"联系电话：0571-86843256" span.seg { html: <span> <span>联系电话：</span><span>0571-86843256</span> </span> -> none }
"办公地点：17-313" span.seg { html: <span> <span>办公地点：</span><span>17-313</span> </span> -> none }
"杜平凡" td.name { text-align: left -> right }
▬▬▬
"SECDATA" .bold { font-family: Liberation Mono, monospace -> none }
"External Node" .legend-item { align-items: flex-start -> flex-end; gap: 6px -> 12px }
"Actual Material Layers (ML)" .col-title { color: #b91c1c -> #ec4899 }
▬▬▬
__TASK BRIEF__:
Could you return exactly the stretch of the data above that starts at the line with "html: <span> <span>联系电话：</span><span>0571-86843256</span>" and ends at the line with "text-align: left ->", both lines included?

__EXERCISE OUTPUT__:
"联系电话：0571-86843256" span.seg { html: <span> <span>联系电话：</span><span>0571-86843256</span> </span> -> none }
"办公地点：17-313" span.seg { html: <span> <span>办公地点：</span><span>17-313</span> </span> -> none }
"杜平凡" td.name { text-align: left -> right }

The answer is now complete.